Territoires

Nantes Artistes et architectes réenchantent la ville

Mots clés : Architecte - Manifestations culturelles

Depuis quatre ans, à travers « Le Voyage à Nantes », la ville se découvre au gré d’un parcours culturel d’une quarantaine d’étapes dans lequel se rencontrent art, paysage, patrimoine et architecture contemporaine. « C’est une mise en scène de la ville. Quand on n’a pas un patrimoine d’exception, il faut être créatif », résume Jean Blaise, le fondateur de l’événement qui dirige la structure rassemblant les services culturels et touristiques de la métropole nantaise. Chaque année, les architectes nantais se prêtent volontiers à l’exercice et leurs interventions séduisent. Après le succès de « Balapapa » l’année dernière (une piscine à balles revisitée), les jeunes architectes de Détroit se sont associés à l’artiste Bruno Peinado pour proposer un playground d’inspiration lunaire. Sous l’emblématique grue Titan du parc des Chantiers, sur laquelle est suspendu un globe terrestre éclairé de l’intérieur, une sphère molle de 14 mètres de diamètre s’étale au sol, percée de cratères-trampolines. « Faire marcher les Nantais sur la Lune, c’est aussi pour nous l’occasion d’explorer d’autres territoires que l’architecture », explique l’architecte Pierre-Yves Arcile.

Terrain de foot en forme de croissant.

Les plus grosses agences se sont également prêtées au jeu.
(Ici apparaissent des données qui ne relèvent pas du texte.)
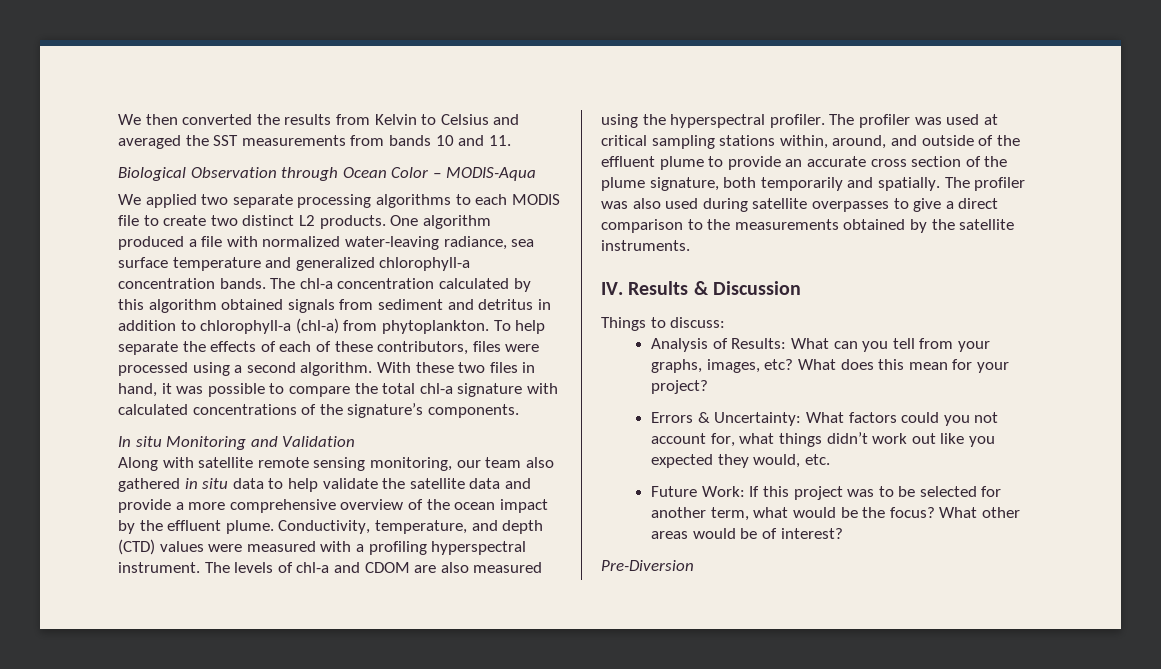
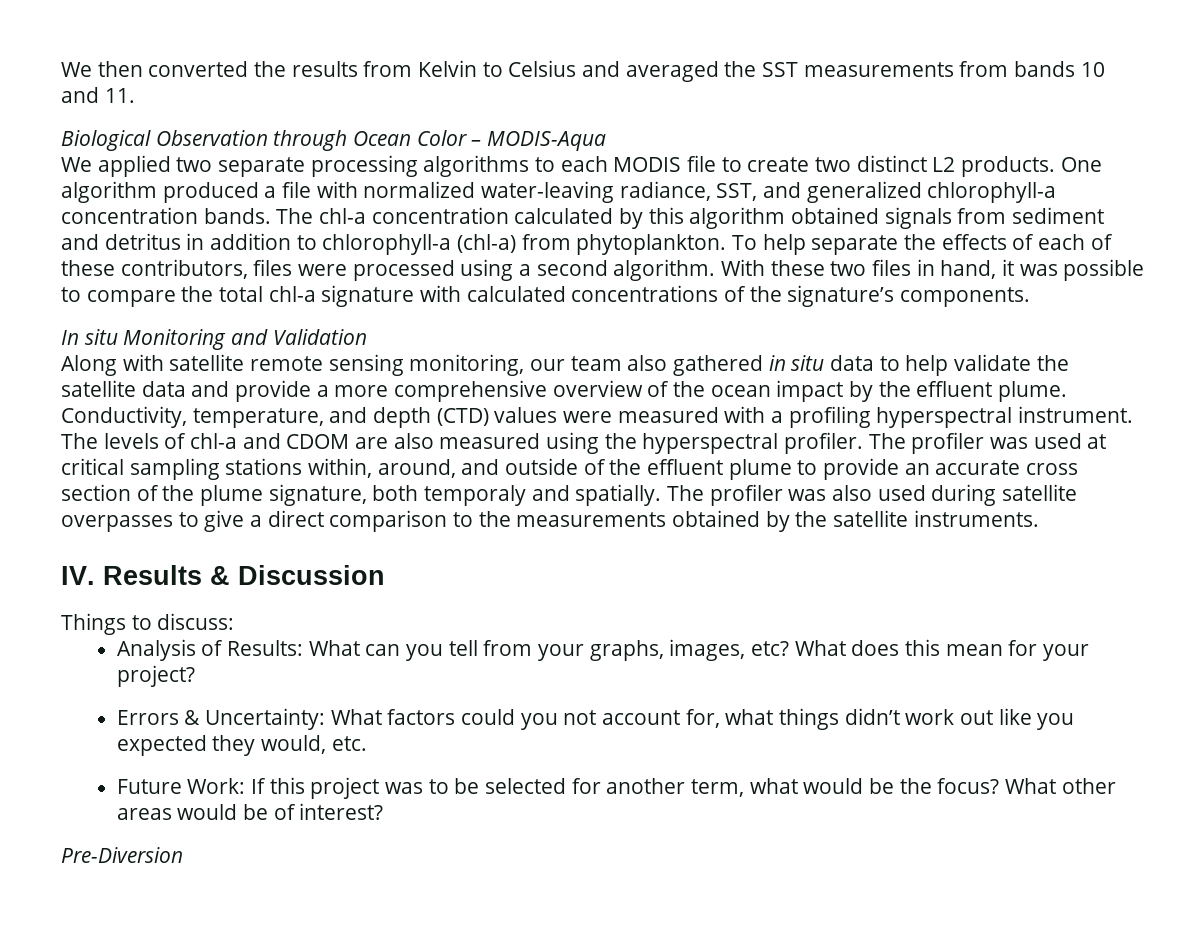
- One algorithm produced a file with normalized water-leaving radiance, sea surface temperature and generalized chlorophyll-a concentration bands.
+ One algorithm produced a file with normalized water-leaving radiance, SST, and generalized chlorophyll-a concentration bands.
- The profiler was used at critical sampling stations within, around, and outside of the effluent plume to provide an accurate cross section of the plume signature, both temporarily and spatially.
+ The profiler was used at critical sampling stations within, around, and outside of the effluent plume to provide an accurate cross section of the plume signature, both temporaly and spatially.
Dans le quartier rénové du carré Feydeau se tiennent des parties de foot endiablées sur un étrange terrain en forme de croissant dessiné par l’agence Barré-Lambot, associée au paysagiste Guillaume Sevin. Grâce à une anamorphose créée par un totem-miroir, les spectateurs installés sur des marches devenues gradin peuvent retrouver un terrain d’apparence classique… Mais cette fois, ce sont les joueurs et le ballon qui sont déformés.
Autre intervention d’architectes, autre succès : l’étonnant Skate Ô Drome, un mélange de skate-park et de vélodrome, construit par le collectif Fichtre sur le toit de l’école d’architecture fait le bonheur des riders nantais. En revanche, le jeune artiste Aymeric Caulay qui s’est inspiré du BTP pour créer un tractopelle en briquettes d’argile sur le très chic cours Cambronne n’a pas convaincu. Il faut reconnaître que cette installation, heureusement provisoire, rivalise avec les pires œuvres de rond-point d’entrée de ville.